There may also be important safety risks associated with cordoning off the mental health aspects of the care provided. The principle of respect for autonomy may need to be balanced by the principle of nonmaleficence. A psychiatric consultation that elicits important risk factors for suicide may be of great value to a primary care physician’s determination of risk when considering prescribing varenicline or in a neurologist’s prescribing an anticonvulsant—medications that may exacerbate risks of self-harm in a vulnerable person. Furthermore, some psychotropic medications, such as the atypical antipsychotics, raise the risk of metabolic syndrome and require close medical monitoring and care coordination. When there is a culture of secrecy around everything pertaining to mental health, and psychiatry notes are not viewable, collaborative activities between physicians become far more difficult.

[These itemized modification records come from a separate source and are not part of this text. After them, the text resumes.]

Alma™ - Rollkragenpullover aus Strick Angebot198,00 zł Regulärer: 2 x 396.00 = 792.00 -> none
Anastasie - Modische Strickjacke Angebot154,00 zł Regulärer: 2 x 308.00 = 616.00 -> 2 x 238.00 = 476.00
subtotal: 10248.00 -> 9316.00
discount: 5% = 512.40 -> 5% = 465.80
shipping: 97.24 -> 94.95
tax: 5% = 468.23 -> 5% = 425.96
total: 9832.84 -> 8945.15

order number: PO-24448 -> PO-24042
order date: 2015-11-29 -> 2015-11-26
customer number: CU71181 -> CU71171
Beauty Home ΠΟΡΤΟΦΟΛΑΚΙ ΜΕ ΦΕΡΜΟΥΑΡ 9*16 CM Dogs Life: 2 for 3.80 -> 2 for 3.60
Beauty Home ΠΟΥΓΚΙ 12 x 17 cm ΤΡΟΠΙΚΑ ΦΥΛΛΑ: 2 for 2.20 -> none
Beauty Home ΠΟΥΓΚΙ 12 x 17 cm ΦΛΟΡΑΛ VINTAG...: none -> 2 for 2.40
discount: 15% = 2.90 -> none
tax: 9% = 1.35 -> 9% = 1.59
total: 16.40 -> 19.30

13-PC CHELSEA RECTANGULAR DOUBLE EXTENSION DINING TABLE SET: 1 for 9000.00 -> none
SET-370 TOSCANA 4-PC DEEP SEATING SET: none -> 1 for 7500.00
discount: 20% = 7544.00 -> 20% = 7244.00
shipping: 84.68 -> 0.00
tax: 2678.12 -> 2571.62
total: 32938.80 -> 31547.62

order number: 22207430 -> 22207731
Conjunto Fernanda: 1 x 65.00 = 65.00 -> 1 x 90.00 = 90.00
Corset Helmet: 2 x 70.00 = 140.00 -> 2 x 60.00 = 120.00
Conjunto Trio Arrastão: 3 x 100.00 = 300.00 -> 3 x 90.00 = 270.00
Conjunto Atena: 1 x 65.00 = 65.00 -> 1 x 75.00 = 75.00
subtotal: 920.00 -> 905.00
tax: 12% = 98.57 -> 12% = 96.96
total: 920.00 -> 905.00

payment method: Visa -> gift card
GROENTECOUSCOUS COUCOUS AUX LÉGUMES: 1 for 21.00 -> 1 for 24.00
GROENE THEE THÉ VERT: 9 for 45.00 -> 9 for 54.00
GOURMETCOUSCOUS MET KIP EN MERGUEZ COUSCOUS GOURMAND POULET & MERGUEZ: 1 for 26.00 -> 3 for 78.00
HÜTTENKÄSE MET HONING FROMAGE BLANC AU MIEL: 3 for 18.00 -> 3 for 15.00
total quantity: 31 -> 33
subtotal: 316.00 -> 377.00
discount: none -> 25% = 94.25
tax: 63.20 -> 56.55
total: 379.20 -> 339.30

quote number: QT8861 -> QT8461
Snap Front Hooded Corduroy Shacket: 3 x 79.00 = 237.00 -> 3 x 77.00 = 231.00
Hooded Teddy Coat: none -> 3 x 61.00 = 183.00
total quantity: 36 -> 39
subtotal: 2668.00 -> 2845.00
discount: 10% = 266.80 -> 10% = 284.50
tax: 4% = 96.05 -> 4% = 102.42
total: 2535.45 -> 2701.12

Two solutions to this situation attempt to take a middle road. One approach leaves the decision to suppress mental health notes to the patient—akin to an informed consent process. Although patient-centered and thoughtful, this resolution can cause problems if the patient wishes to suppress the note but the psychiatrist believes the information should be viewable due to concerns about harm to the patient from poor care coordination.
A second approach allows some information to be viewable to all (e.g., psychotropic medications in the medications list) but the remaining content of the psychiatric note is secured behind a “firewall.” This has the benefit of protecting the information that may be of greatest concern to the patient, but often creates a guessing game for clinicians who, based on the few clues available in the record, attempt to deduce the diagnosis. This approach also requires authorizing a growing number of clinicians (especially those working in emergency settings) to be able to “break the glass” to read the otherwise suppressed notes. In the end there may be a false sense of security, as ultimately several hundred clinicians within the organization may have legitimate access to a note that the patient believes is confidential. Furthermore, it doesn’t address the mental health content and diagnoses contained within the notes of non-mental-health professionals. This is important since the vast majority of psychiatric care is actually provided by primary care physicians, rather than psychiatrists.
There are no easy answers, and the field will need to find its way, as physicians work with patients to develop documentation approaches that are acceptable to all. Evolving technology within electronic medical record systems, which allow greater flexibility in selecting heightened security for discrete portions of a note, are a helpful advance. Open discussion with patients about the process employed, including the various people who may legitimately need to see the notes to provide them with optimal care, is now a critical part of an initial visit. In addition, physicians need to use greater care in drafting notes, realizing they may be writing for a broader audience, including the patient.
With the national push toward electronic data collection and ultimately data sharing, the general concerns about patient privacy and confidentiality of the medical record are likely to remain front and center for the foreseeable future. Whether the need for psychiatric exceptionalism persists is less certain, but technology may be the stimulus to encourage long overdue discussions within the mental health community (patients and clinicians) about how best to retain trust while not perpetuating stigma and inadvertently promoting poor quality care.